In the U.S., Wells Fargo had their own variant on the philosophy. It was caught opening accounts for people who didn’t ask for them and charging them fees they didn't know they had. They were fined $3.7 billion U.S. and are now undoubtedly perfect corporate citizens.
But that’s only part of the endless greed. Apple, the super cool company, twisted publishers’ arms to drive up prices of online books and pocketed the difference. Apple Pay allows you to use your phone like a debit card, with Apple taking a piece of every transaction. We won't talk about how some employees at their Chinese contractors preferred killing themselves to building iPhones on an endless assembly line.
My Apple computer insists I store everything in perpetuity in the “cloud,” and charges me for it. What’s $1.49 a month? And when will it go to $10 a month, effectively holding my work ransom?
They also conspired with other Big Tech firms to keep salaries low. Last year they posted a $100 billion profit.
There’s Google, such a cute name, that keeps demanding to know everything you do, where you do it and where you are every minute of the day, especially when shopping or dreaming of buying. They’ve taken to harassing me daily to “sign in” lest they miss an opportunity to store my vacation plans, taste in clothes or appliances and throw ads at me accordingly. It’s working well. Profits last year were $60 billion.
Immigrants come to Canada from troubled homes, hoping to make a living and often do. Our favourite Indian restaurant in Montreal serves remarkable food at reasonable prices.
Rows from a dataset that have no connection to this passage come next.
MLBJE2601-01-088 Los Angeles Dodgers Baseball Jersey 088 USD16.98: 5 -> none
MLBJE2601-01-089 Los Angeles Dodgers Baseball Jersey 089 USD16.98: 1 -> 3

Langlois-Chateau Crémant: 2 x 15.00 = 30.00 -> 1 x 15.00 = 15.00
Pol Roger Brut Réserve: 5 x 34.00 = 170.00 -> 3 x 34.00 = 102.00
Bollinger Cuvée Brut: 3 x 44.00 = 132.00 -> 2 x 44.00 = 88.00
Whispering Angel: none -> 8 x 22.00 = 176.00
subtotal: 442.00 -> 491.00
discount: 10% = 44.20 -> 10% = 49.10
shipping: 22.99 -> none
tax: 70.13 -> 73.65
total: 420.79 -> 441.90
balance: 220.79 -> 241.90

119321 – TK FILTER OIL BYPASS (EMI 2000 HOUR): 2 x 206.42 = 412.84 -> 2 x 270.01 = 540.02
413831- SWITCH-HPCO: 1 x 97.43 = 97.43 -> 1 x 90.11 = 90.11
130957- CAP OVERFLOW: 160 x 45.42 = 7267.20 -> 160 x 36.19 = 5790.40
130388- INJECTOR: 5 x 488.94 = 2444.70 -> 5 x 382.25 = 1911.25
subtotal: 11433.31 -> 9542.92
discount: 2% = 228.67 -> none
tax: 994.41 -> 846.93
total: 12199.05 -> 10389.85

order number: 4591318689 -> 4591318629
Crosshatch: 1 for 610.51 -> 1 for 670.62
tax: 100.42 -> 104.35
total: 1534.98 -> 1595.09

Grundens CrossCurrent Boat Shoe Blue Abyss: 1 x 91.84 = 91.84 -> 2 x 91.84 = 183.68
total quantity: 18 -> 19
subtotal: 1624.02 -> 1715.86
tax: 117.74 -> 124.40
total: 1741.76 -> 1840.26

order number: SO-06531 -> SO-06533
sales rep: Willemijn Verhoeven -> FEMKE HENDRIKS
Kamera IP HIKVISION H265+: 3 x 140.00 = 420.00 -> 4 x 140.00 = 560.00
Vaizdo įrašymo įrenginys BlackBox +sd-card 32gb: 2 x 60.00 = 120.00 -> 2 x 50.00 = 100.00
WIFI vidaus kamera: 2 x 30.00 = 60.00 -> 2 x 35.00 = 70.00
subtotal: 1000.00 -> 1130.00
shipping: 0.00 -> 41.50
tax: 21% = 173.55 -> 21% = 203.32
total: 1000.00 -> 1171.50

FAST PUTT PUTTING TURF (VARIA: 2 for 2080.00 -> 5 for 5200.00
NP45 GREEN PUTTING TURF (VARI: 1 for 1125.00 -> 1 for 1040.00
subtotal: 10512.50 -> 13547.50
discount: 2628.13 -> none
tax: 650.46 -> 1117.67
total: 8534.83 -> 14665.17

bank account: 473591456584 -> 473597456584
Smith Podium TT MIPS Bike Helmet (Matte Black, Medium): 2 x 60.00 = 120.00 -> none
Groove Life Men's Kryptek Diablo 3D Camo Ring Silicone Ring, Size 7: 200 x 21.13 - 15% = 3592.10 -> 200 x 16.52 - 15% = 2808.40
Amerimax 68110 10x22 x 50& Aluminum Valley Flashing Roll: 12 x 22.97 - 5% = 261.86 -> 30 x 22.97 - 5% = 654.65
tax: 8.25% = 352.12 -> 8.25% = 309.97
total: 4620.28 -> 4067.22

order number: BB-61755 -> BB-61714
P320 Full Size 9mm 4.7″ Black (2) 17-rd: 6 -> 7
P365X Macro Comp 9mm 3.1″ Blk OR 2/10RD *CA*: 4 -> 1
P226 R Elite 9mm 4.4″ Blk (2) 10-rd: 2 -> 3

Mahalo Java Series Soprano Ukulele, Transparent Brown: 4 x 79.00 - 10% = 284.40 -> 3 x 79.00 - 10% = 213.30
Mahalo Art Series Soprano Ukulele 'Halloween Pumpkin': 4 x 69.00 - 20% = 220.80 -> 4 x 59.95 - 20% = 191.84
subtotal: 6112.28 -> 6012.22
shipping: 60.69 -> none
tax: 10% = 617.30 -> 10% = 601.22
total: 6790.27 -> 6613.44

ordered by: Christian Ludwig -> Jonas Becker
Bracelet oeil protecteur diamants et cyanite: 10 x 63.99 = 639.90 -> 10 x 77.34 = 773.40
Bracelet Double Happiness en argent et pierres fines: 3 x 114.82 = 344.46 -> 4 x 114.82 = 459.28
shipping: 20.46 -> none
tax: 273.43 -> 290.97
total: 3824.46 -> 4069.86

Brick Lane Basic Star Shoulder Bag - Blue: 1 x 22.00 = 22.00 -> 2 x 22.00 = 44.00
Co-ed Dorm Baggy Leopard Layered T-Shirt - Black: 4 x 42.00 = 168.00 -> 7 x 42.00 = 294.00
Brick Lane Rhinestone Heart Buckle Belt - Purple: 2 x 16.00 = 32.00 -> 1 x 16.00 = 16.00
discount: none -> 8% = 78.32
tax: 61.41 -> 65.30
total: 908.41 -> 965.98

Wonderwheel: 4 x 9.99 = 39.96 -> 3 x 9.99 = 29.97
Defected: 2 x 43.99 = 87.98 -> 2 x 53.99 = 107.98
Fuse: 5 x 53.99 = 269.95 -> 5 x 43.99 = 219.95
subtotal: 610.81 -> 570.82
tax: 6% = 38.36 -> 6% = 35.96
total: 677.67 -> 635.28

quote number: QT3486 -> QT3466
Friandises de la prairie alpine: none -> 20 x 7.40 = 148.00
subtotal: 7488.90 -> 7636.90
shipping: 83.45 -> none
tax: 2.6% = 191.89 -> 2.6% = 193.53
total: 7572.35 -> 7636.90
We leave happy.
Restaurants in the Laurentian town we’re closest to nailed us for $180 for dinner for two that was so-so. They seem to need to make a killing and have the cojones to ask us to pay their staff costs by increasing the tip suggestions. This week it’s 18, 20 and 22 per cent. Others ask 15, 20 or 30 per cent.
The business model among many “in” restaurateurs is to make a small fortune building a popular eatery and then make a larger fortune selling it.
Even bakeries are asking you to subsidize their staff costs with ridiculous tip requests for handing you a loaf of bread.
Amazon, profits last year $234 billion, has a motto -- “everything for everyone, everywhere” -- except employees, whose every movement is clocked, including bathroom habits. Overtime is mandatory when Amazon says it is, and union activity a firing offence.
We struggle to find money for health-care, education, housing, addiction while our pockets are picked by corporations owned by our pension funds and our neighbours, friends and ourselves. Profits are breath-taking, as are poverty, rents, food prices and onrushing fascism, seen as a cure to all that ails. Though, like tobacco, it tends to corrode and kill.
The planet is dying and so are its inhabitants from greed for more oil, more minerals, more, more, more.
Apple founder and tech wunderkind, Steve Jobs, made it a rule on the “Apple campus” that he was too important to have employees say hello to or to look him in the face. Nothing that might distract from his drive to create the riches of Midas.
He got his wish. No one can talk to him anymore.